Imagine a drug that could enhance a child's creativity, critical thinking and resilience. Imagine that this drug were simple to make, safe to take, and could be had for free.
The nation's leading pediatricians say this miracle compound exists. In a new clinical report, they are urging doctors to prescribe it liberally to the children in their care.
What is this wonder drug? Play.
“This may seem old-fashioned, but there are skills to be learned when kids aren’t told what to do,” said Dr. Michael Yogman, a Harvard Medical School pediatrician who led the drafting of the call to arms.
So begins an article in the Los Angeles Times that goes on to quote the recent blockbuster report from the American Academy of Pediatrics that said that kids who play more are happier, healthier and less anxious. They even become better students.
But what the Academy did NOT say is how families can possibly give their kids back all this play time that's recommended.
After all, many parents don't want their kids going outside unsupervised. And aside from safety concerns, kids' after school hours are filled with homework, adult-run activities, and electronic devices. Where does old-fashioned free play fit in?

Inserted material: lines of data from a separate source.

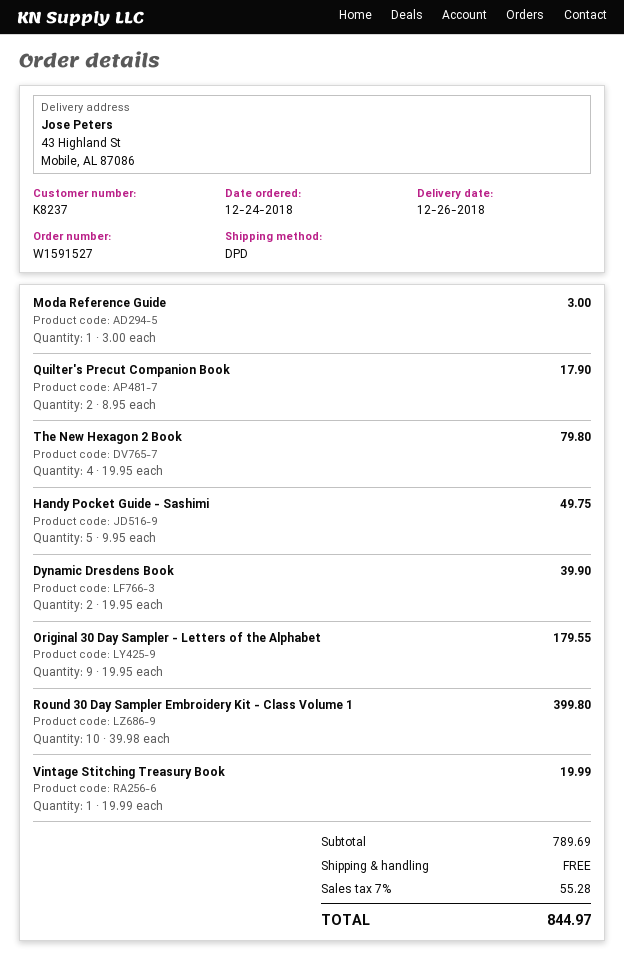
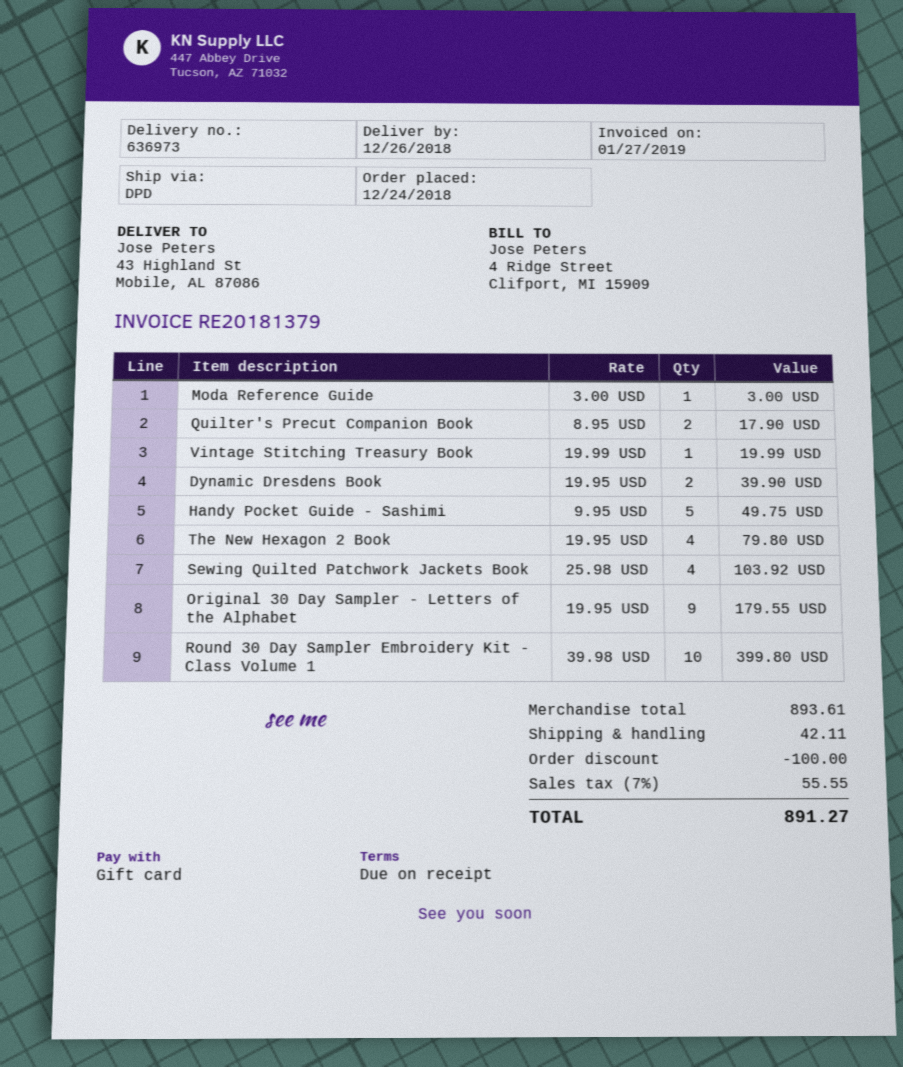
Sewing Quilted Patchwork Jackets Book: none -> 4 x 25.98 = 103.92
subtotal: 789.69 -> 893.61
discount: none -> 100.00
shipping: 0.00 -> 42.11
tax: 7% = 55.28 -> 7% = 55.55
total: 844.97 -> 891.27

That's the question The Let Grow Play Club answers. When schools stay open for the Play Club -- free play with some adults on premises who are available in emergencies but do not organize the games or solve the spats -- all the pieces fall into place:
1 - There's a critical mass of kids to play with
2 - They're at a place the parents trust (as opposed to a park or the street)
3 - They're off their electronic devices
4 - The kids of all ages play together, which means older kids throw the ball softer to the little kids (learning empathy) while younger kids hold themselves together so they don't look like babies (learning self-control).
Without adults micromanaging them, kids have to come up with something to do, make it happen, and solve their own problems, thereby developing leadership, cooperation, problem-solving, and even -- because they make and change the rules themselves -- democracy.
The Let Grow Play Club is a way to give kids the play time recommended by the American Academy of Pediatrics.